「漫画と科学」寺田寅彦著(青空文庫)
数学とか理論物理学とかは、芸術とかアートなどとは全く異質な人が考えたり創りだしたりしていると考える人は多いかもしれない。文系と理系にすぐわけたがる人がそうだ。寺田先生はものすごい数の随筆を書いているが、「科学者とあたま」(頭のいい人、悪い人https://note.com/ozzybot8/n/nfbe8fad001d9 とか「科学者と芸術家」(これは前回紹介した)とか、一見、相反する概念に対して考察し、その根本的なところは源流は同じではないか、と論じている。この「漫画と科学」もそういった一見、相反するもの同士が実は「真」を目指しているという点で同じである、と論じている。以下、引用だが、興味があれば全文を読んでも10分ぐらいしかかからないのでぜひ薦めたい。
科学上の業績は単に分析にのみよって得られるものと考えるのは、有りふれた、しかし大なる誤謬である。少なくも優れた科学者が方則を発見したりする場合には直感の力を借りる事は甚だ多い。そういう場合には論理的の証明や分析はむしろ後から附加されるようなものである。また一方において漫画家の抽象は必ずしも直感のみによるとは考えられない。たとえ無意識にしろ、直感で得た暗示をだどって確かなある物を把握するまでの道筋は確かに一種の分析である。それでこれらの点における両者の精神作用の差違はあっても僅少なものである。
漫画の目的とするところはやはり一種の真である。必ずしも直接な狭義の美ではない。ただそれが真であることによって、そこに間接な広義の美が現われるように思う。科学の目的もただ「真」である。そして科学者にとってはそれが同時に「美」であり得る。

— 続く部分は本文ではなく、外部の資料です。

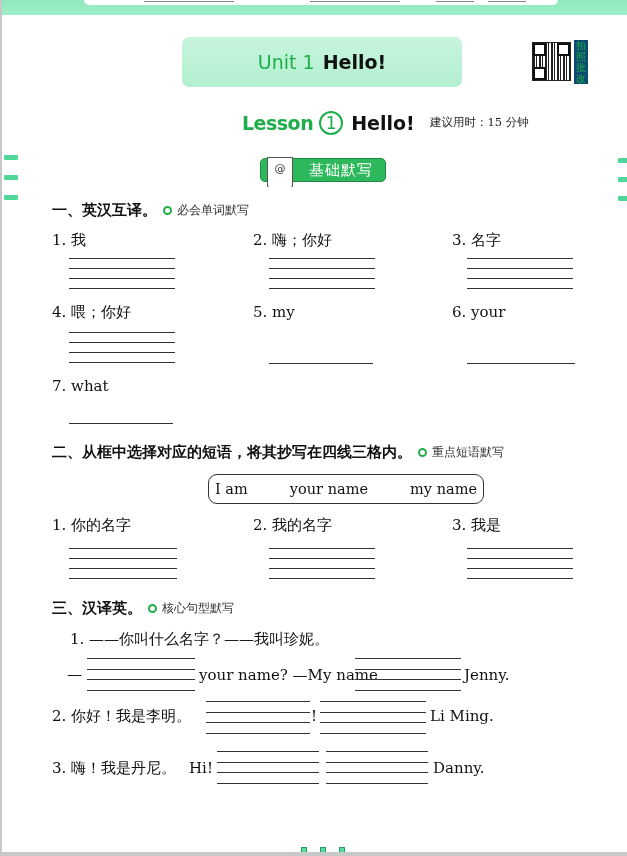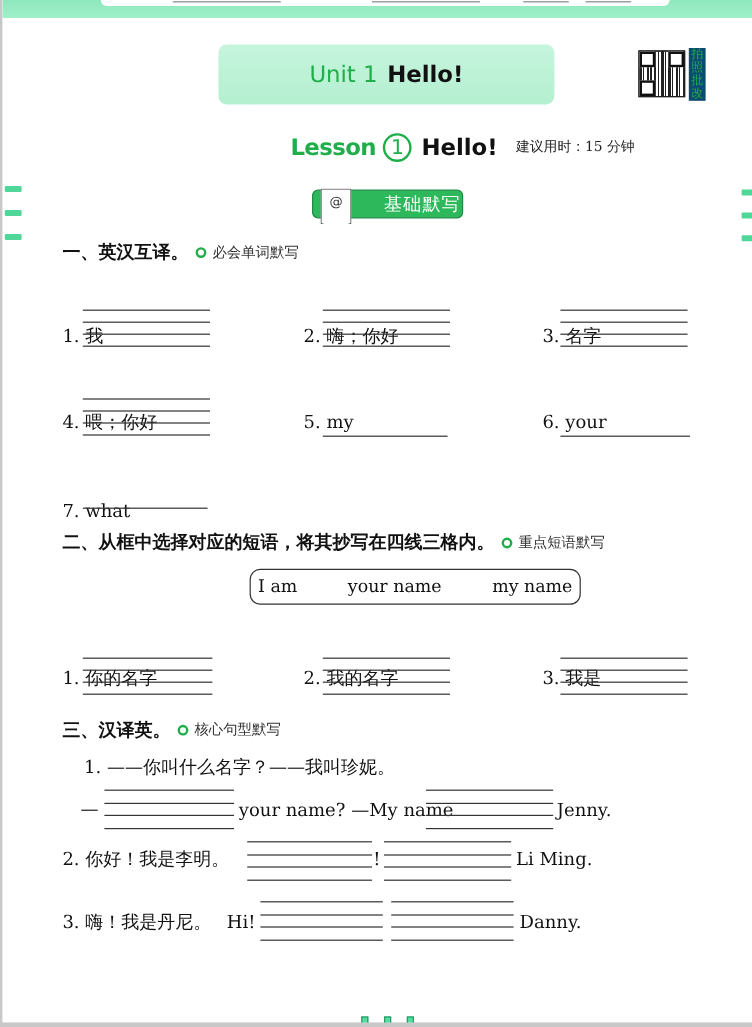"基础默写" .basic-tag-label { margin-left: 27px -> 16px }
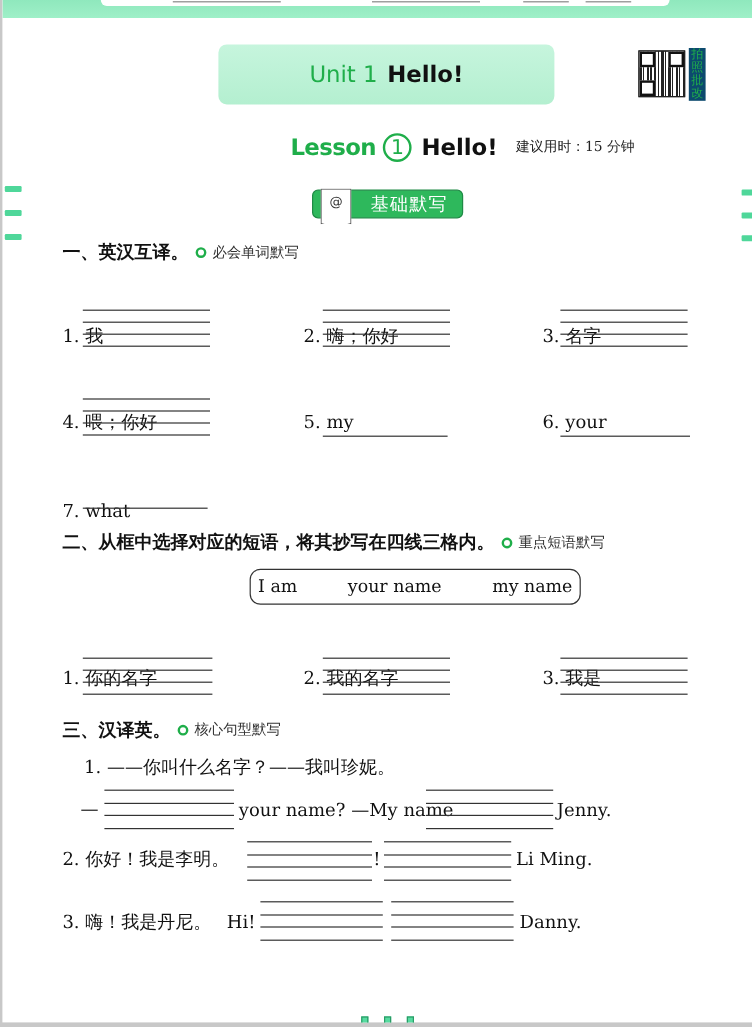"1. 我" .q { margin-top: 40px -> none }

漫画が実物に似ていないにかかわらず真の表現であるという事は、科学上の真というものに対する多数の人々の誤解をとくために適切な例であるように見える。漫画が実物と似ない点において正に実物自身よりも実物に似るというパラドクシカルな言明はそのままに科学上の知識に適用する事が出来る。
ただ科学は主として物質界の現象に関係しているために、換言すれば人間の能知と切り離された所知者自身の間の交渉に関しているために、科学上の方則は科学者の個性と切り離され、従ってその表現は単義的普遍的なものになっている。これに反して漫画家の対象は人間に関係したものであるために、このような分離が困難になり、表現は十人十種になって作者の個性の香が高くなるのは止むを得ない。しかしあらゆる可能な漫画家を一団として見る時には、各画家を微分とした無限項の和としての積分は渾然たる一つの定まった極限値を有する「真の」一面と考えるに不都合があるだろうか。